> ENTRIES PROVIDED:
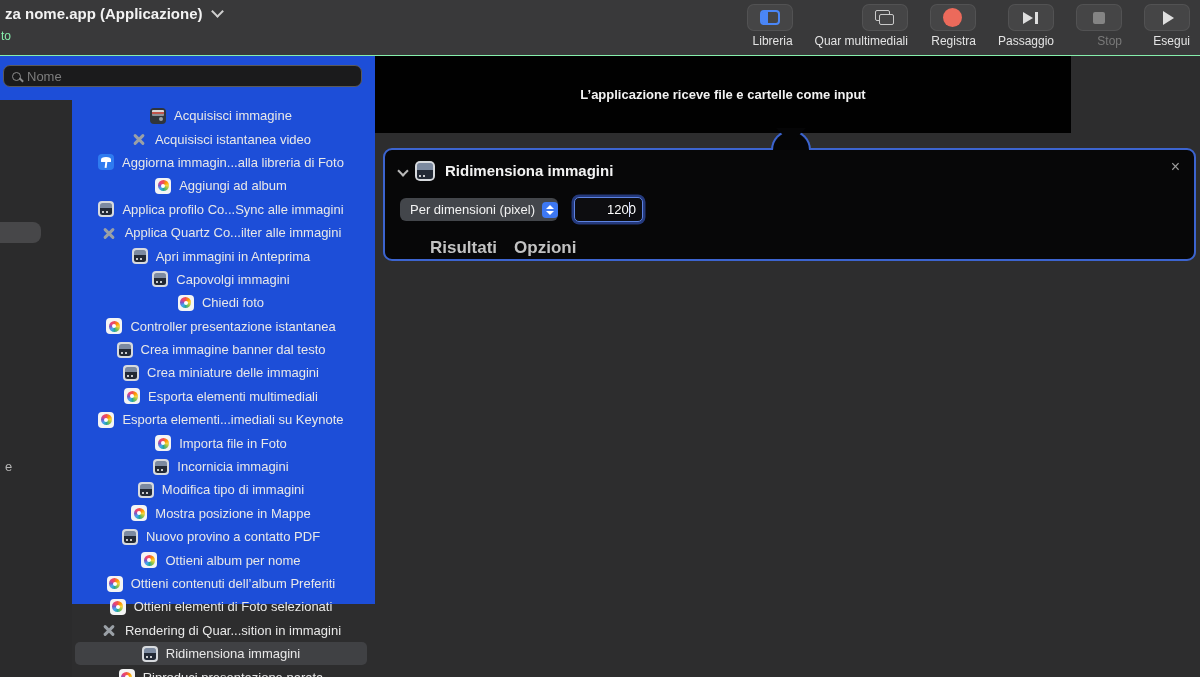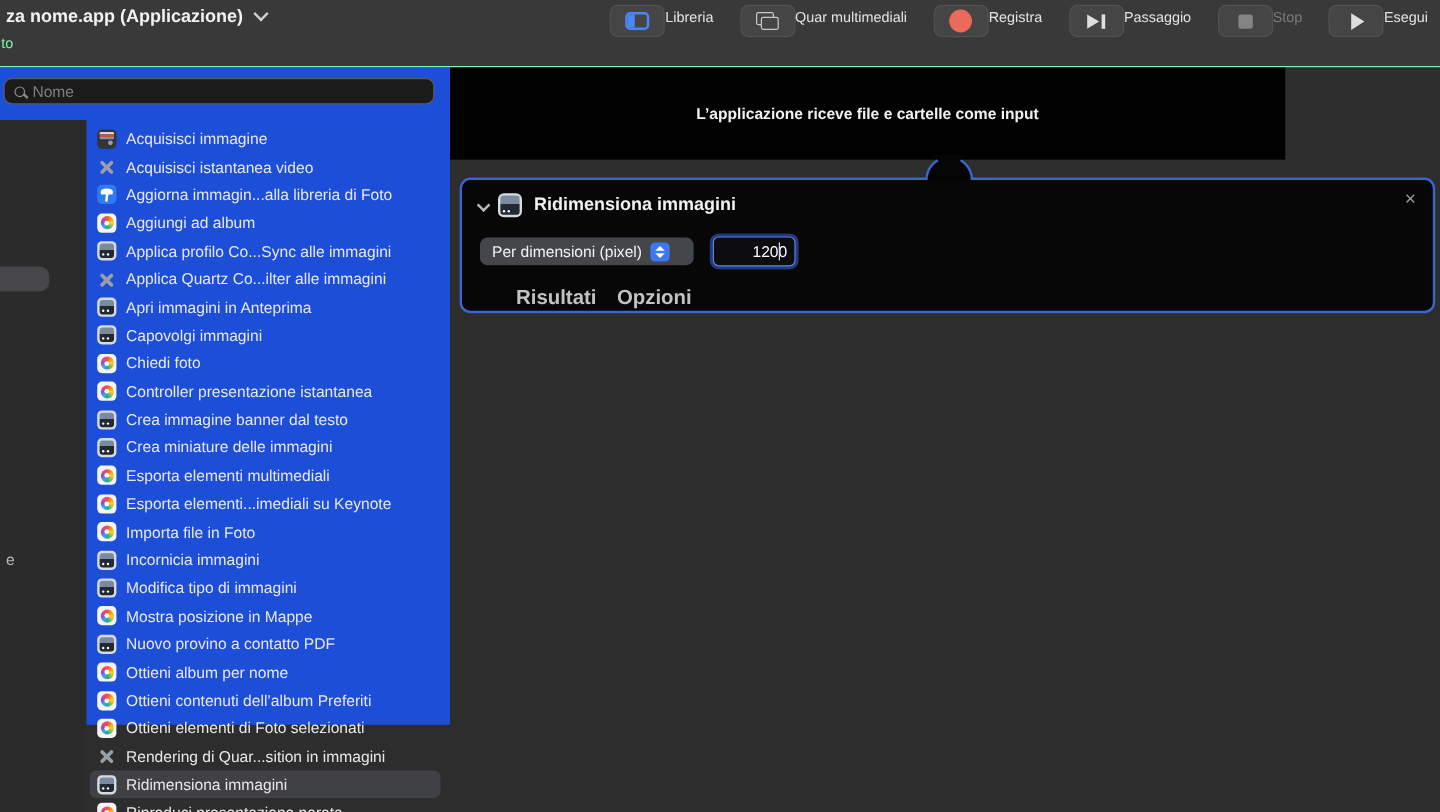--- a/index.html
+++ b/index.html
@@ -9,21 +9,21 @@
   
   .titlebar { position:absolute; left:0; top:0; width:1200px; height:56px;
               background:#39393a; border-bottom:1px solid #86efac; z-index:5; }
   .win-title { position:absolute; left:5px; top:5px; font-size:15px; font-weight:bold;
                color:#f2f2f2; display:flex; align-items:center; gap:10px; }
   .chev-down { width:9px; height:9px; border-right:2px solid #cfcfcf; border-bottom:2px solid #cfcfcf;
                transform:rotate(45deg); margin-top:-4px; }
   .win-sub { position:absolute; left:1px; top:29px; font-size:12px; color:#86efac; }
 
   .tb-buttons { position:absolute; right:10px; top:4px; display:flex; gap:22px; align-items:flex-start; }
-  .tb-btn { display:flex; flex-direction:row; align-items:flex-start; cursor:default; }
+  .tb-btn { display:flex; flex-direction:column; align-items:flex-end; cursor:default; }
   .tb-ico-box { width:46px; height:27px; border-radius:7px; background:#454546;
                 border:1px solid rgba(255,255,255,0.07); display:flex; align-items:center; justify-content:center; }
   .tb-label { margin-top:3px; font-size:12px; color:#e3e3e3; white-space:nowrap; }
   .tb-btn.disabled .tb-label { color:#7a7a7a; }
 
   .ico-library { width:20px; height:15px; border:2px solid #4a86f7; border-radius:4px; position:relative; }
   .ico-library::before { content:""; position:absolute; left:0; top:0; bottom:0; width:6px;
                          background:#4a86f7; border-radius:1px 0 0 1px; }
   .ico-media { width:19px; height:15px; position:relative; }
   .ico-media::before { content:""; position:absolute; left:0; top:0; width:13px; height:9px;
@@ -47,21 +47,21 @@
   .mag::after { content:""; position:absolute; width:5px; height:1.5px; background:#8b8b8b;
                 right:-4px; bottom:-1px; transform:rotate(45deg); }
   .search-ph { font-size:13px; color:#7d7d7d; }
 
   .rail { position:absolute; left:0; top:44px; width:72px; height:577px; background:#2b2b2c; }
   .rail-pill { position:absolute; left:-8px; top:122px; width:49px; height:21px; background:#474749; border-radius:8px; }
   .rail-label { position:absolute; left:5px; top:359px; font-size:13px; color:#b5b5b5; }
 
   .action-list { position:absolute; left:75px; top:48px; width:292px; }
   .action-row { height:23.4px; display:flex; align-items:center; gap:8px; padding:0 6px; border-radius:5px;
-                font-size:13px; color:#e8e8e8; white-space:nowrap; }
+                font-size:13px; color:#e8e8e8; white-space:nowrap;justify-content:center; }
   .action-row.selected { background:#404144; }
 
   .li-ico { width:16px; height:16px; border-radius:4px; position:relative; flex:none; }
   .li-ico.image { background:#d7dade; }
   .li-ico.image::before { content:""; position:absolute; inset:2px; border-radius:2.5px;
                           background:linear-gradient(#7c8aa0 0 42%, #222935 42%); }
   .li-ico.image::after { content:""; position:absolute; left:4px; bottom:4px; width:2px; height:2px;
                          background:#fff; border-radius:50%; box-shadow:4px 0 0 #fff; }
   .li-ico.photos { background:#f4f4f4; }
   .li-ico.photos::before { content:""; position:absolute; inset:2.5px; border-radius:50%;
@@ -96,21 +96,21 @@
 
   .action-card { position:absolute; left:383px; top:148px; width:813px; height:113px; background:#070708;
                  border:2px solid #3c64cf; border-radius:9px; z-index:3; }
   .card-chevron { position:absolute; left:14px; top:17px; width:8px; height:8px;
                   border-right:2px solid #b9b9b9; border-bottom:2px solid #b9b9b9; transform:rotate(45deg); }
   .card-ico { position:absolute; left:30px; top:11px; width:20px; height:20px; border-radius:5px; }
   .card-title { position:absolute; left:60px; top:12px; font-size:15px; font-weight:bold; color:#f2f2f2; }
   .card-close { position:absolute; right:14px; top:9px; font-size:16px; color:#9d9d9d; line-height:1; }
 
   .card-controls { position:absolute; left:15px; top:47px; display:flex; align-items:center; gap:16px; }
-  .popup { height:23px; background:#43464b; border-radius:6px; padding:0 20px 0 10px;
+  .popup { height:23px; background:#43464b; border-radius:6px; padding:0 0 0 10px;
            display:flex; align-items:center; gap:7px; }
   .popup-label { font-size:13px; color:#f2f2f2; white-space:nowrap; }
   .popup-badge { width:16px; height:16px; border-radius:4px; background:#3d78f2; position:relative; }
   .popup-badge::before { content:""; position:absolute; left:4px; top:3px; border-bottom:4px solid #fff;
       border-left:4px solid transparent; border-right:4px solid transparent; }
   .popup-badge::after { content:""; position:absolute; left:4px; bottom:3px; border-top:4px solid #fff;
       border-left:4px solid transparent; border-right:4px solid transparent; }
   .size-field { position:relative; width:69px; height:25px; background:#0d0d10; border-radius:5px;
                 border:1.5px solid #5d82e0; box-shadow:0 0 0 2.5px #24397c;
                 display:flex; align-items:center; justify-content:flex-end; padding-right:6px; }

> WHAT NEEDS TO BE DONE: Give back every line of the listing where the word "bold" shows up.

> SOLUTION TO THE EXERCISE:
   .win-title { position:absolute; left:5px; top:5px; font-size:15px; font-weight:bold;
   .card-title { position:absolute; left:60px; top:12px; font-size:15px; font-weight:bold; color:#f2f2f2; }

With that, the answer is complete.